As expected, sports car maker TVR will follow the lead set by Aston Martin and build its new car in a new production facility located in Wales; in this case in the Ebbw Vale Enterprise Zone in South Wales.
The Welsh Government will also invest in the car maker, further enhancing this manufacturing project which represents over £30 million of capital expenditure over the next five years.
TVR, an independent British sports car manufacturer established in 1947 by Trevor Wilkinson, has had a chequered career. The business established itself as a leading light in the British low-volume sports car market, building an international reputation for high-performance vehicles and innovative design. The current management team acquired the brand in 2013.
The contracts to locate the new TVR factory in Wales were signed last Friday and the deal was officially announced by Rt.

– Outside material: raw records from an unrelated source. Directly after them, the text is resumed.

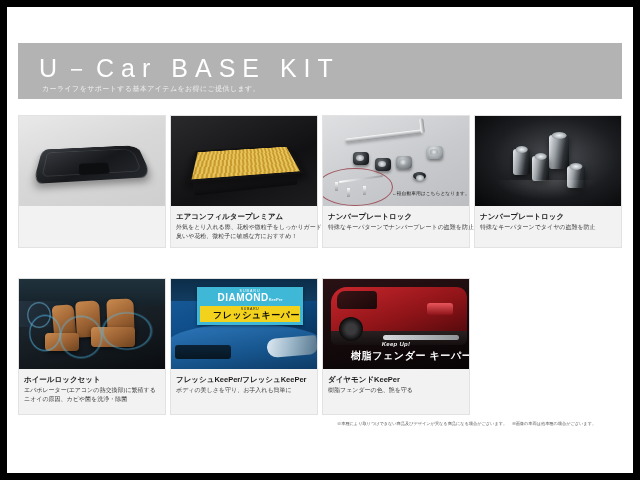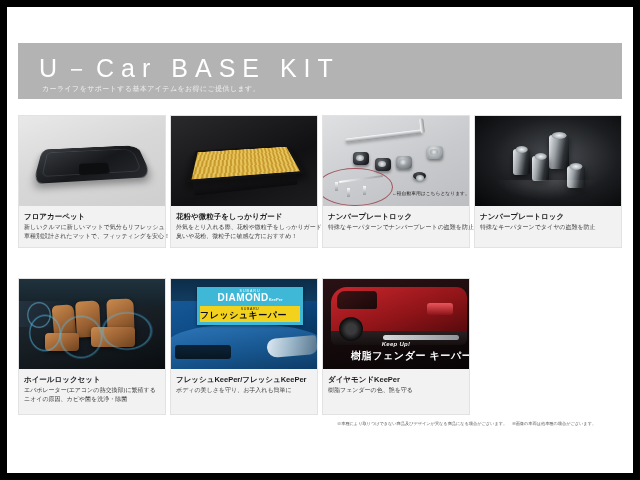--- a/index.html
+++ b/index.html
@@ -396,13 +396,6 @@
         <div class="thumb art-mat">
           <div class="mat-shape"></div>
           <div class="mat-heel"></div>
-        </div>
-        <div class="caption">
-          <div class="cap-title">フロアカーペット</div>
-          <div class="cap-desc">
-            <span>新しいクルマに新しいマットで気分もリフレッシュ</span>
-            <span>車種別設計されたマットで、フィッティングを安心！</span>
-          </div>
         </div>
       </div>
 

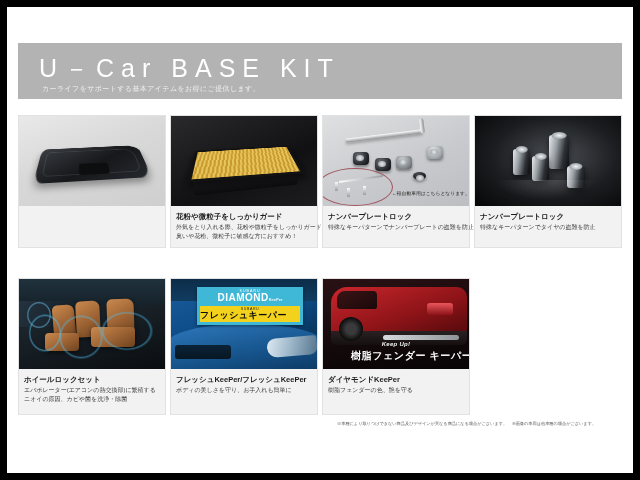--- a/index.html
+++ b/index.html
@@ -407,7 +407,7 @@
           </div>
         </div>
         <div class="caption">
-          <div class="cap-title">花粉や微粒子をしっかりガード</div>
+          <div class="cap-title">エアコンフィルタープレミアム</div>
           <div class="cap-desc">
             <span>外気をとり入れる際、花粉や微粒子をしっかりガード</span>
             <span>臭いや花粉、微粒子に敏感な方におすすめ！</span>

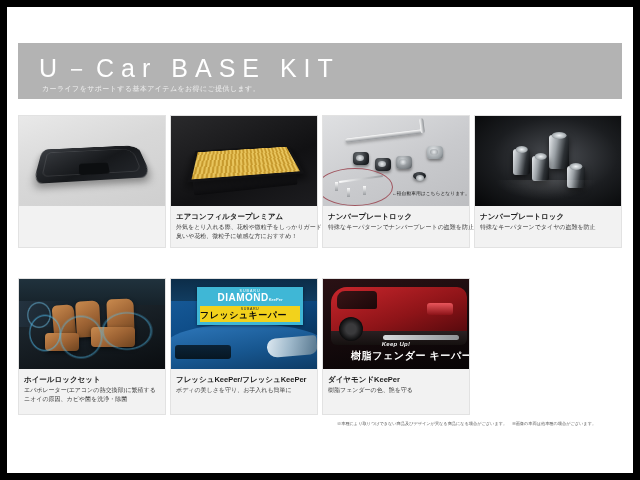--- a/index.html
+++ b/index.html
@@ -308,7 +308,7 @@
   .kp-l3 { font-size: 3.6px; color: #222; text-align: center; letter-spacing: .6px; }
   .kp-l4 {
     font-size: 9px; font-weight: bold; color: #0c0c0c;
-    text-align: left; letter-spacing: 0.5px; line-height: 1.1;
+    text-align: right; letter-spacing: 0.5px; line-height: 1.1;
     white-space: nowrap;
   }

Hon Carwyn Jones, the First Minister of Wales, at a press conference this morning.
Currently, TVR is looking at several specific options for the precise location of the factory, the outcome of which will be the subject of a separate announcement in the coming weeks.
Les Edgar, TVR’s chairman said: “This is a fantastic opportunity both for TVR and the Welsh Government. South Wales is becoming a major hub for automotive and motorsport technology and development and the area is a serious opportunity for business development and job creation. We have a sports car project that has garnered global approval and excitement, and we are delighted that the Welsh government wish to become a part of an exciting new era for TVR.”
The First Minister said: “This is yet another fantastic high profile investment for Wales and a great boost for our automotive sector. TVR is another iconic and much loved, world-class brand that still commands a strong and loyal international following. I am delighted the next generation of TVRs will proudly bear the label Made in Wales.”
“Today’s news follows hot on the heels of the Aston Martin announcement and sends out a strong, clear message that Wales is the location of choice for advanced manufacturing. It also illustrates that our pro-business approach is delivering results, attracting significant investment and creating high quality jobs and it is another huge boost for Wales, for our automotive sector and for our skilled workforce.”
The new TVR project, announced in early 2015, has already secured over 350 deposits for the new launch edition car, which features innovative design and styling that maintains the distinctive TVR DNA, but includes what is called “F1-inspired, ground-effect technology”.
The chassis and body has been designed by Gordon Murray of Gordon Murray Design Ltd. and will be the first production car to be manufactured using its revolutionary iStream assembly process.
Cosworth-Ford power unit
The all-aluminium Ford ‘Coyote’ V8 has been re-engineered by Cosworth in Northampton and the entire car may be seen at this year’s Le Mans 24 Hours.
According to TVR, the Coyote V8 will power every version of its new Gordon Murray-designed car, with power outputs believed to range from around 450bhp to beyond 500bhp.
Every engine will be hand-assembled in Cosworth’s world-famous race shop, under the same conditions and by the same employees as the firm’s F1 and IndyCar race engines.
It remains to be seen what happens in the future. If production volumes – say to over 500 a year – of the car climb significantly, Cosworth may have to identify a separate manufacturing unit. But at present, the Northampton facility is the main focus of production.
TVR plans several versions of its car – from standard and extra-performance road car to track car, Tuscan series racer and Le Mans car. Power output could therefore be in range from around 450bhp to beyond 500bhp.
In standard form, the engine already appears in power levels from around 300bhp to 412bhp in the recently launched European Ford Mustang.
It is understood the TVR engines will receive a unique engine management system, which has been designed by Cosworth to modify the behaviour of the engine’s variable cam phasing.
There will also be a lighter flywheel, a dry sump and unique manifolds to suit the cars’ side-exit exhausts.
The Ford engine has a good track record and TVR needed an engine with built-in reliability and long life as well as enough for potential for the additional performance TVR engineers had in mind.
Cosworth has enjoyed a relationship with Ford that extends over 60 years and it sees the Coyote as a modern, compact and lightweight power unit with potential for growth.
It may be recalled that Cosworth was formed in 1958 by Mike Costin and Keith Duckworth. It, like TVR, has had a chequered history, but nevertheless claims to have become “the most successful independent engine manufacturer in history as well as one of the market leaders in performance electronics, with a string of driver and manufacturer titles to its credit in a wide range of formulae with impressive performances in Formula One, IndyCar, Champ Car, WRC, sports cars and MotoGP”.
TVR needs a good power-to-weight ratio from its Cosworth-Ford engine – the target weight for the first car is 1100kg.
TVR aims to reveal and display a version of its Le Mans car at the 2017 and plans to be ready to compete in the 2018 race.
The Welsh factory will be busy fulfilling orders that already run through to the end of 2018 with a target date for the second half of 2017 for the first cars to start reaching customers.
Before then, however, there is much groundwork to cover, including building up manufacturing process routines as well as training staff. A long way to go - a very long way.